INSTRUCTIONS TO FOLLOW
Would you transcribe the data word for word?

======

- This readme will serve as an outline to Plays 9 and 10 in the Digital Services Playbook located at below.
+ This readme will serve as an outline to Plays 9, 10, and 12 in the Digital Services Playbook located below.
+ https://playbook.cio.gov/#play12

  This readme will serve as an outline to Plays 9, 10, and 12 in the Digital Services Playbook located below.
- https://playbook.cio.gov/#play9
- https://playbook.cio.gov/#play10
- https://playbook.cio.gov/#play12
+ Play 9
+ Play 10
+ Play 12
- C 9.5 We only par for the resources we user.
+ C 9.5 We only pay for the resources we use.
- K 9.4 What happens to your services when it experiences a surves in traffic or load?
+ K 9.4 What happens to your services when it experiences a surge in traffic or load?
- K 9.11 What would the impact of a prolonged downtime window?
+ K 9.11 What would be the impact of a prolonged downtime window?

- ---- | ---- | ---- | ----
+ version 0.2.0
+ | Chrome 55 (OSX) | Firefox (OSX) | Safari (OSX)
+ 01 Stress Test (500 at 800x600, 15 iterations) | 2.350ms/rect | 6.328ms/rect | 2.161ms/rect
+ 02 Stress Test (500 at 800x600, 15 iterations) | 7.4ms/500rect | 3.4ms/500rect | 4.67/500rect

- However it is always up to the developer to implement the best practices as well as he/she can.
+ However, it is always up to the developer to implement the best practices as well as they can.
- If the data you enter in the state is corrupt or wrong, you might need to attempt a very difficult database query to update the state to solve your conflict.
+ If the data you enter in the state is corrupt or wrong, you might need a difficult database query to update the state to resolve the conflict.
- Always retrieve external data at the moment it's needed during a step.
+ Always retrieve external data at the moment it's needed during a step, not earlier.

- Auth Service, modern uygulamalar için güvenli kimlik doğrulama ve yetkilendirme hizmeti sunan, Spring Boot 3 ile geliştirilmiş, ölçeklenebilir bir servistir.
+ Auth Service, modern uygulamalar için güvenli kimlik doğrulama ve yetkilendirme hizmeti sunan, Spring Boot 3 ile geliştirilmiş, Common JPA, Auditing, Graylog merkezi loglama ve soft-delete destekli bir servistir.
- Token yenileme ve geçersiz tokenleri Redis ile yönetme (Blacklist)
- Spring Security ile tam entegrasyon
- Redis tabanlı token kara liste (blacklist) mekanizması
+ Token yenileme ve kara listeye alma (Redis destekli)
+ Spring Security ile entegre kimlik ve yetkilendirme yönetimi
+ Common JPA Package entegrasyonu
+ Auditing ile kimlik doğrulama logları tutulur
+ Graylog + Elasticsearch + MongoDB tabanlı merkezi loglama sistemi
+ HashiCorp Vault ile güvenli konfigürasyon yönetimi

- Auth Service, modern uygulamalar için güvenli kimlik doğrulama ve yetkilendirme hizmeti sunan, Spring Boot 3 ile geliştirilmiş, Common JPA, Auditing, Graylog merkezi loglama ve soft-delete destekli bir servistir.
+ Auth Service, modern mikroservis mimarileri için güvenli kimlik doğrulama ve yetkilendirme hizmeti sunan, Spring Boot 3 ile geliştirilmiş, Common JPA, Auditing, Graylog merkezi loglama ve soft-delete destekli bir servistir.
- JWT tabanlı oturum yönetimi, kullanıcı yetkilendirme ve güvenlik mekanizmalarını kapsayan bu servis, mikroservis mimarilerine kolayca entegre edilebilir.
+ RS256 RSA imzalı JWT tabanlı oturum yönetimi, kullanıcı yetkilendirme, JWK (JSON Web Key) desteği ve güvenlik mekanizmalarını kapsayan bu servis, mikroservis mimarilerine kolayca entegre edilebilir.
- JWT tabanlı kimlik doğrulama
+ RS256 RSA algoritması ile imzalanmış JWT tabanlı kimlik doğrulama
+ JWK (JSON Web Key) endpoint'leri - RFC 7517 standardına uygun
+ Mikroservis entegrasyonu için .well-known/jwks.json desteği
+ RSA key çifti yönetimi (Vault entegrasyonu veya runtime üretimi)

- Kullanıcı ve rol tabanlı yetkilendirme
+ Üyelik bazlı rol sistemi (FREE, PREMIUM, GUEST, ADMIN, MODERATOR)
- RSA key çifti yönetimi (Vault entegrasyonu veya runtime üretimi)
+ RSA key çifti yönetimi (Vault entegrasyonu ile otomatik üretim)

======

SOLUTION TO THIS EXERCISE
- This readme will serve as an outline to Plays 9 and 10 in the Digital Services Playbook located at below.
+ This readme will serve as an outline to Plays 9, 10, and 12 in the Digital Services Playbook located below.
+ https://playbook.cio.gov/#play12

  This readme will serve as an outline to Plays 9, 10, and 12 in the Digital Services Playbook located below.
- https://playbook.cio.gov/#play9
- https://playbook.cio.gov/#play10
- https://playbook.cio.gov/#play12
+ Play 9
+ Play 10
+ Play 12
- C 9.5 We only par for the resources we user.
+ C 9.5 We only pay for the resources we use.
- K 9.4 What happens to your services when it experiences a surves in traffic or load?
+ K 9.4 What happens to your services when it experiences a surge in traffic or load?
- K 9.11 What would the impact of a prolonged downtime window?
+ K 9.11 What would be the impact of a prolonged downtime window?

- ---- | ---- | ---- | ----
+ version 0.2.0
+ | Chrome 55 (OSX) | Firefox (OSX) | Safari (OSX)
+ 01 Stress Test (500 at 800x600, 15 iterations) | 2.350ms/rect | 6.328ms/rect | 2.161ms/rect
+ 02 Stress Test (500 at 800x600, 15 iterations) | 7.4ms/500rect | 3.4ms/500rect | 4.67/500rect

- However it is always up to the developer to implement the best practices as well as he/she can.
+ However, it is always up to the developer to implement the best practices as well as they can.
- If the data you enter in the state is corrupt or wrong, you might need to attempt a very difficult database query to update the state to solve your conflict.
+ If the data you enter in the state is corrupt or wrong, you might need a difficult database query to update the state to resolve the conflict.
- Always retrieve external data at the moment it's needed during a step.
+ Always retrieve external data at the moment it's needed during a step, not earlier.

- Auth Service, modern uygulamalar için güvenli kimlik doğrulama ve yetkilendirme hizmeti sunan, Spring Boot 3 ile geliştirilmiş, ölçeklenebilir bir servistir.
+ Auth Service, modern uygulamalar için güvenli kimlik doğrulama ve yetkilendirme hizmeti sunan, Spring Boot 3 ile geliştirilmiş, Common JPA, Auditing, Graylog merkezi loglama ve soft-delete destekli bir servistir.
- Token yenileme ve geçersiz tokenleri Redis ile yönetme (Blacklist)
- Spring Security ile tam entegrasyon
- Redis tabanlı token kara liste (blacklist) mekanizması
+ Token yenileme ve kara listeye alma (Redis destekli)
+ Spring Security ile entegre kimlik ve yetkilendirme yönetimi
+ Common JPA Package entegrasyonu
+ Auditing ile kimlik doğrulama logları tutulur
+ Graylog + Elasticsearch + MongoDB tabanlı merkezi loglama sistemi
+ HashiCorp Vault ile güvenli konfigürasyon yönetimi

- Auth Service, modern uygulamalar için güvenli kimlik doğrulama ve yetkilendirme hizmeti sunan, Spring Boot 3 ile geliştirilmiş, Common JPA, Auditing, Graylog merkezi loglama ve soft-delete destekli bir servistir.
+ Auth Service, modern mikroservis mimarileri için güvenli kimlik doğrulama ve yetkilendirme hizmeti sunan, Spring Boot 3 ile geliştirilmiş, Common JPA, Auditing, Graylog merkezi loglama ve soft-delete destekli bir servistir.
- JWT tabanlı oturum yönetimi, kullanıcı yetkilendirme ve güvenlik mekanizmalarını kapsayan bu servis, mikroservis mimarilerine kolayca entegre edilebilir.
+ RS256 RSA imzalı JWT tabanlı oturum yönetimi, kullanıcı yetkilendirme, JWK (JSON Web Key) desteği ve güvenlik mekanizmalarını kapsayan bu servis, mikroservis mimarilerine kolayca entegre edilebilir.
- JWT tabanlı kimlik doğrulama
+ RS256 RSA algoritması ile imzalanmış JWT tabanlı kimlik doğrulama
+ JWK (JSON Web Key) endpoint'leri - RFC 7517 standardına uygun
+ Mikroservis entegrasyonu için .well-known/jwks.json desteği
+ RSA key çifti yönetimi (Vault entegrasyonu veya runtime üretimi)

- Kullanıcı ve rol tabanlı yetkilendirme
+ Üyelik bazlı rol sistemi (FREE, PREMIUM, GUEST, ADMIN, MODERATOR)
- RSA key çifti yönetimi (Vault entegrasyonu veya runtime üretimi)
+ RSA key çifti yönetimi (Vault entegrasyonu ile otomatik üretim)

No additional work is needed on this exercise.